====== Dataset

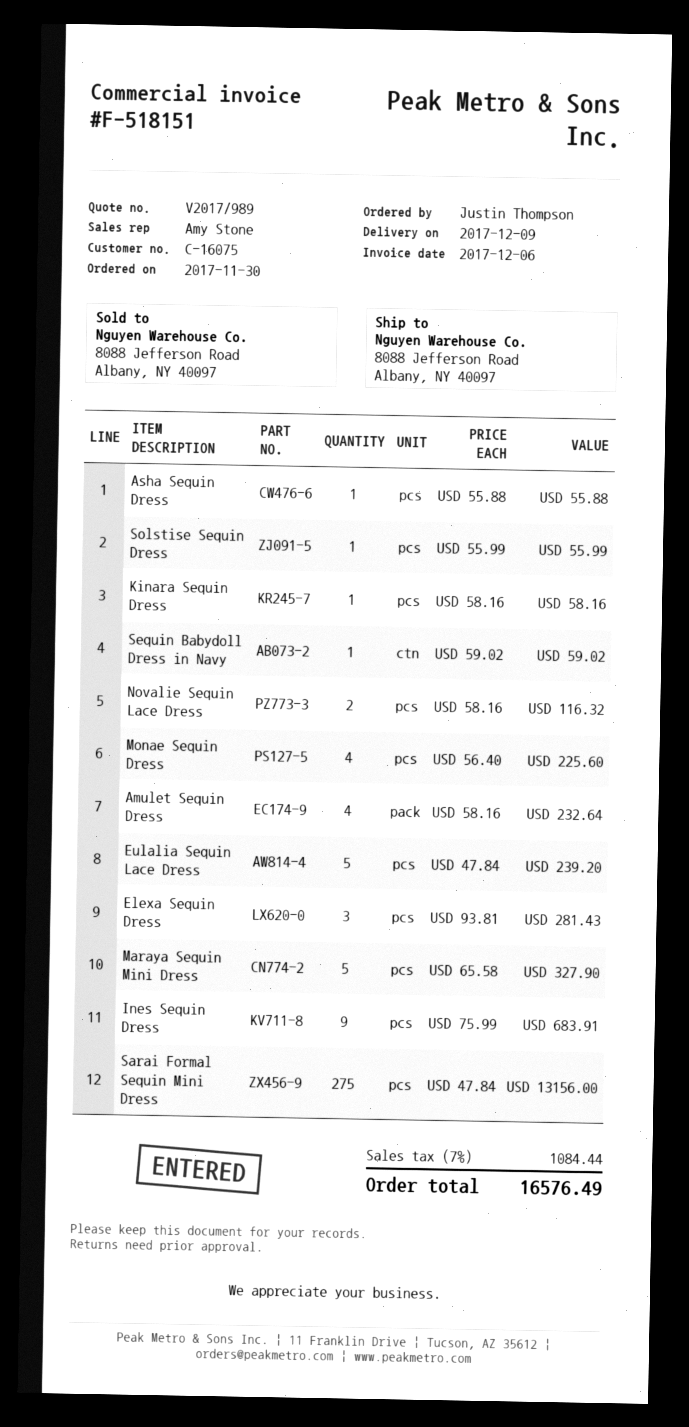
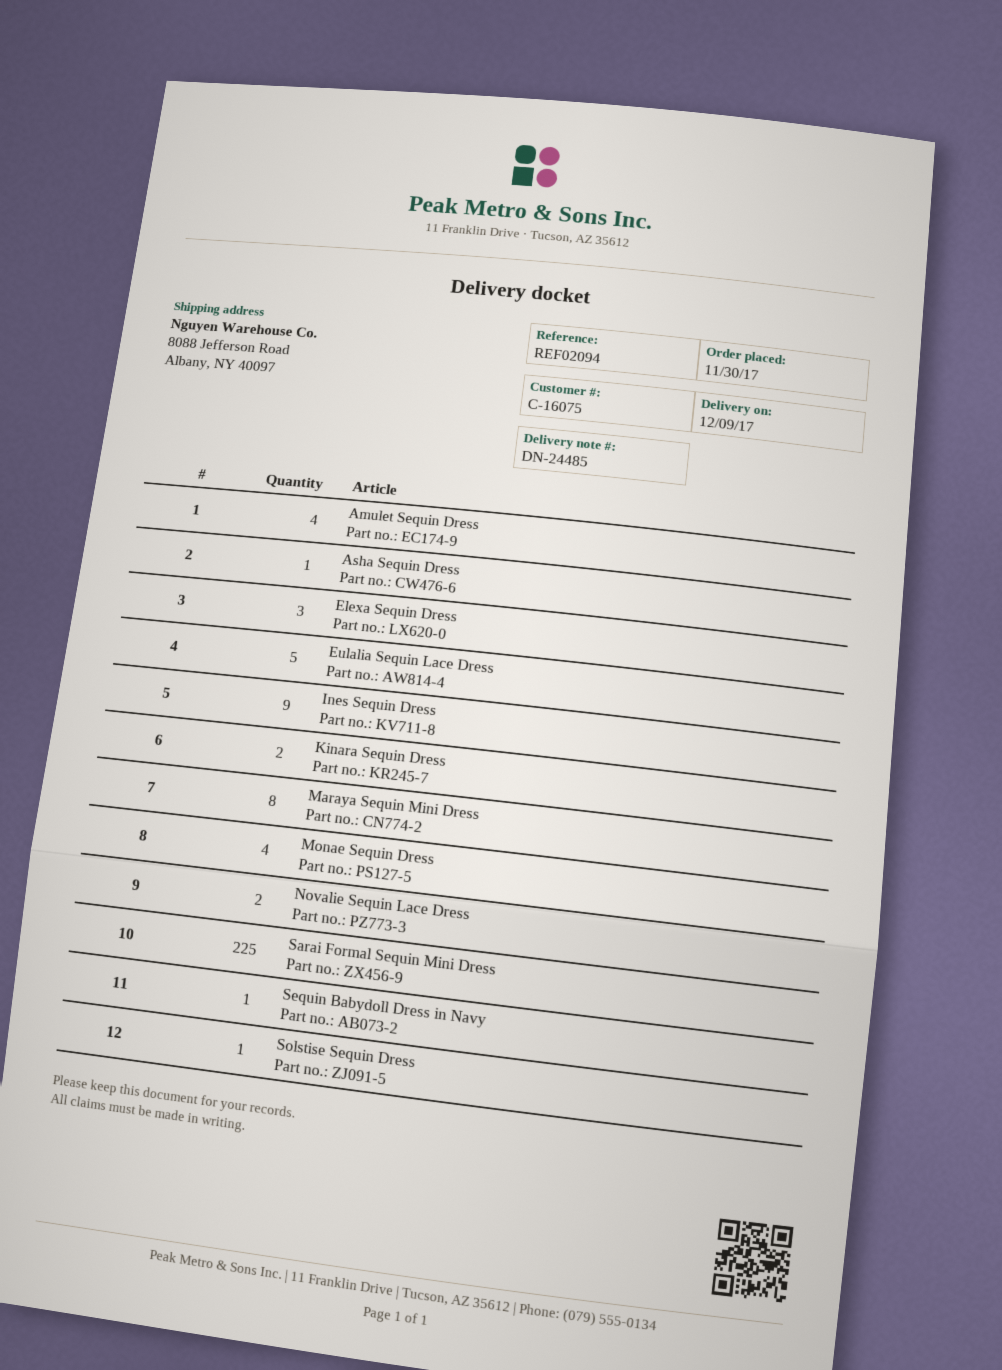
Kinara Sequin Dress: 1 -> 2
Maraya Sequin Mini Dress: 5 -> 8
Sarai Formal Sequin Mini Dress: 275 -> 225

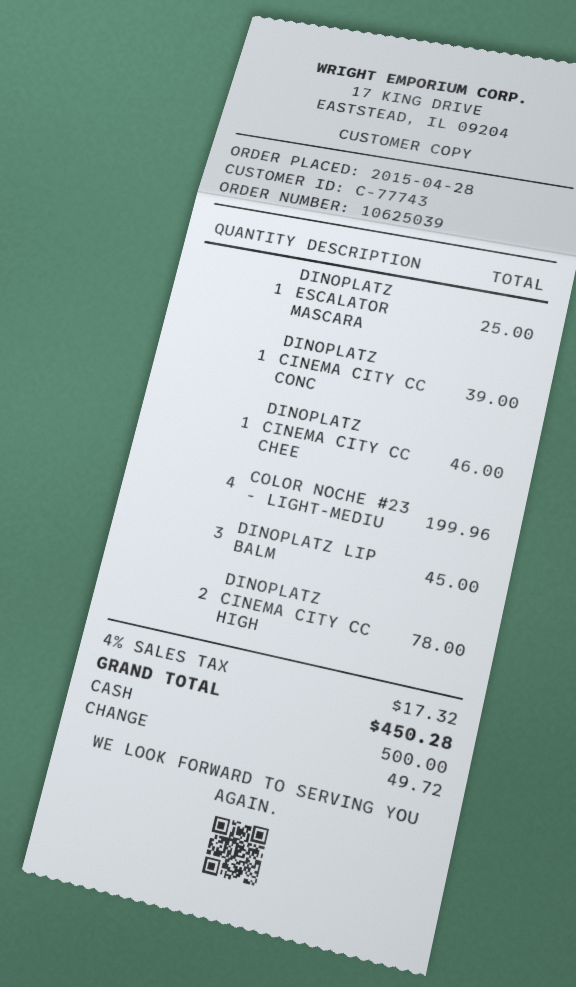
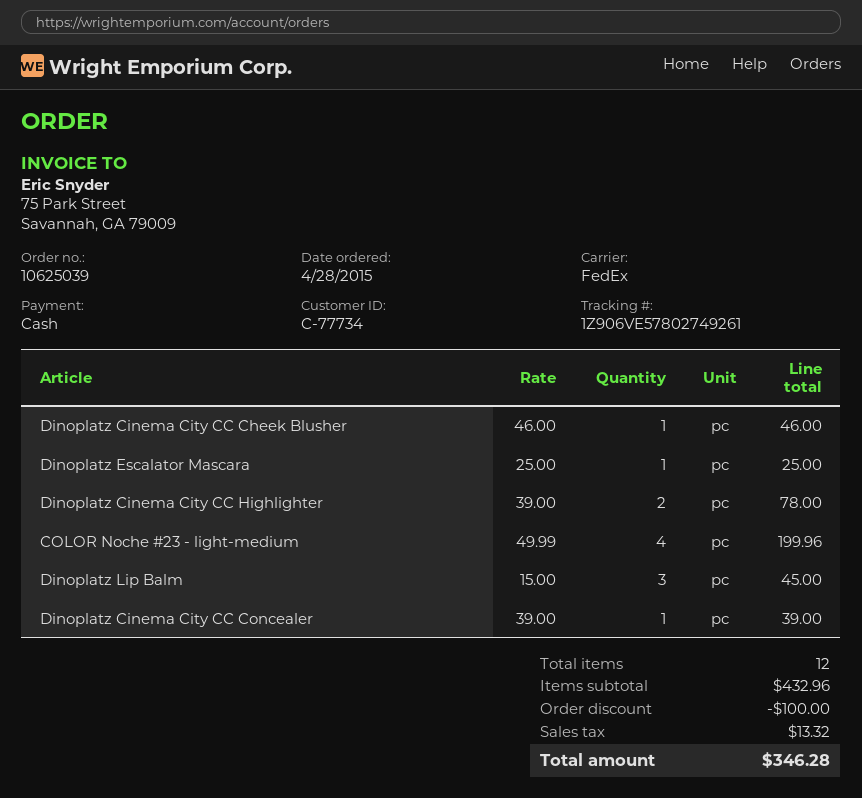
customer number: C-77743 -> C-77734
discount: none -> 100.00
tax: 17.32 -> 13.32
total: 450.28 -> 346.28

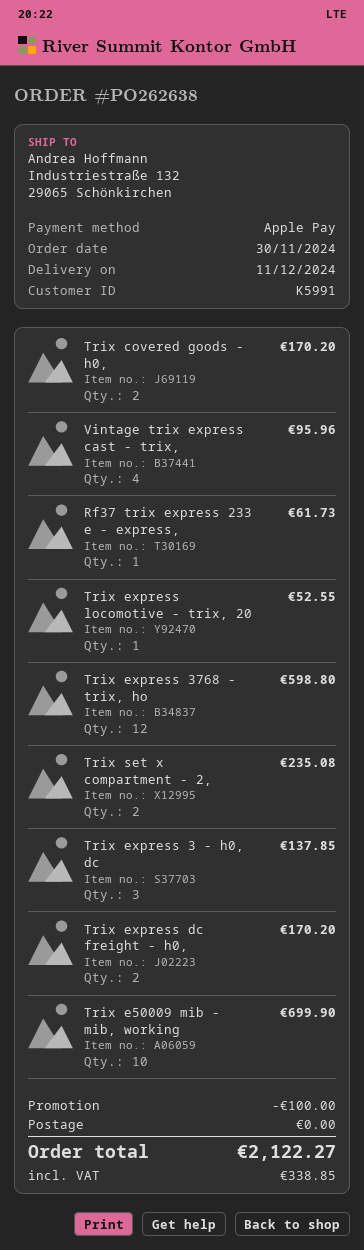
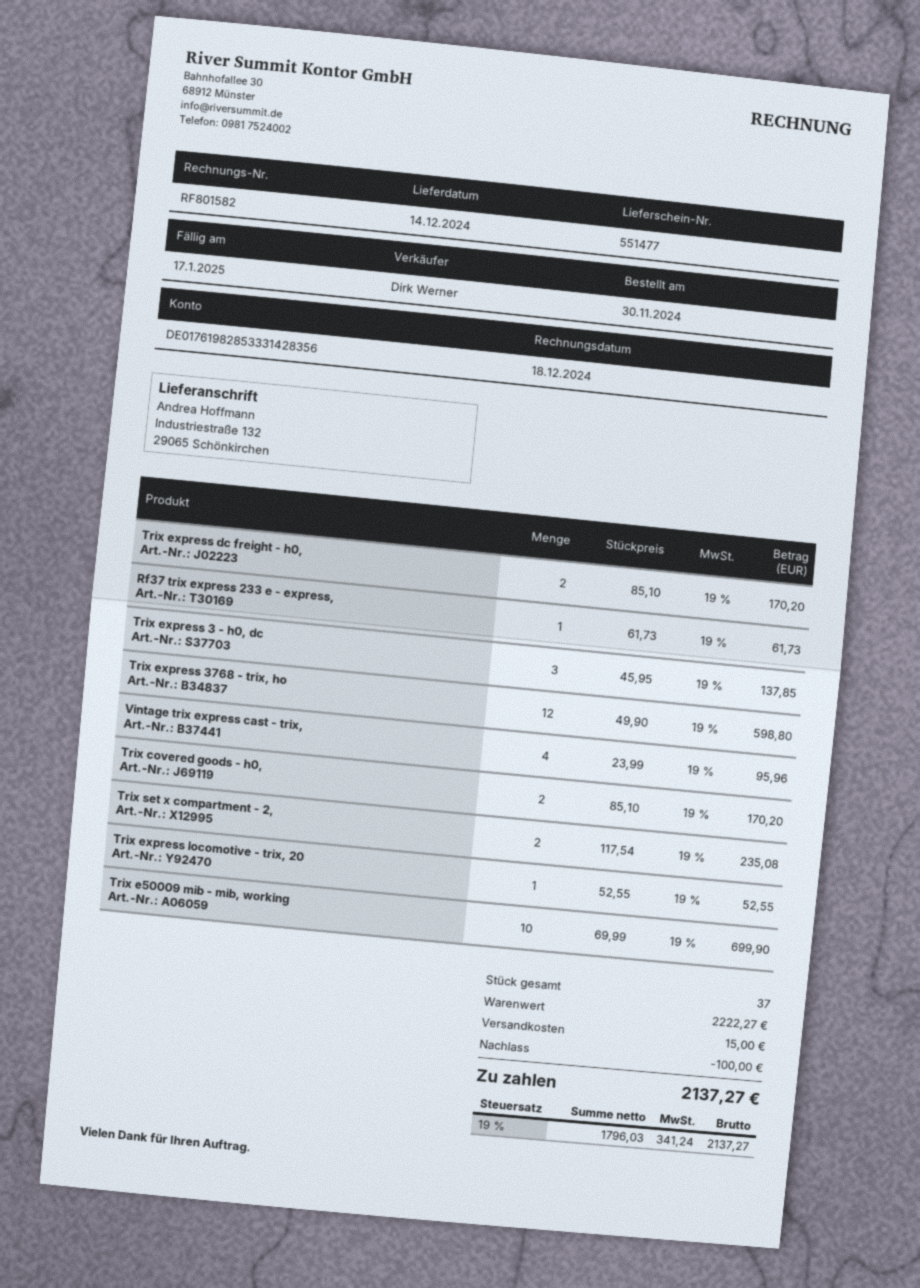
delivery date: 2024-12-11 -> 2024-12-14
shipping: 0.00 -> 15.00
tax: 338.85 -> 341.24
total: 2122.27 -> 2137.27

============

**Task**
What is needed is every line of the records that contains the word "Dress".

**Output for this task**
Kinara Sequin Dress: 1 -> 2
Maraya Sequin Mini Dress: 5 -> 8
Sarai Formal Sequin Mini Dress: 275 -> 225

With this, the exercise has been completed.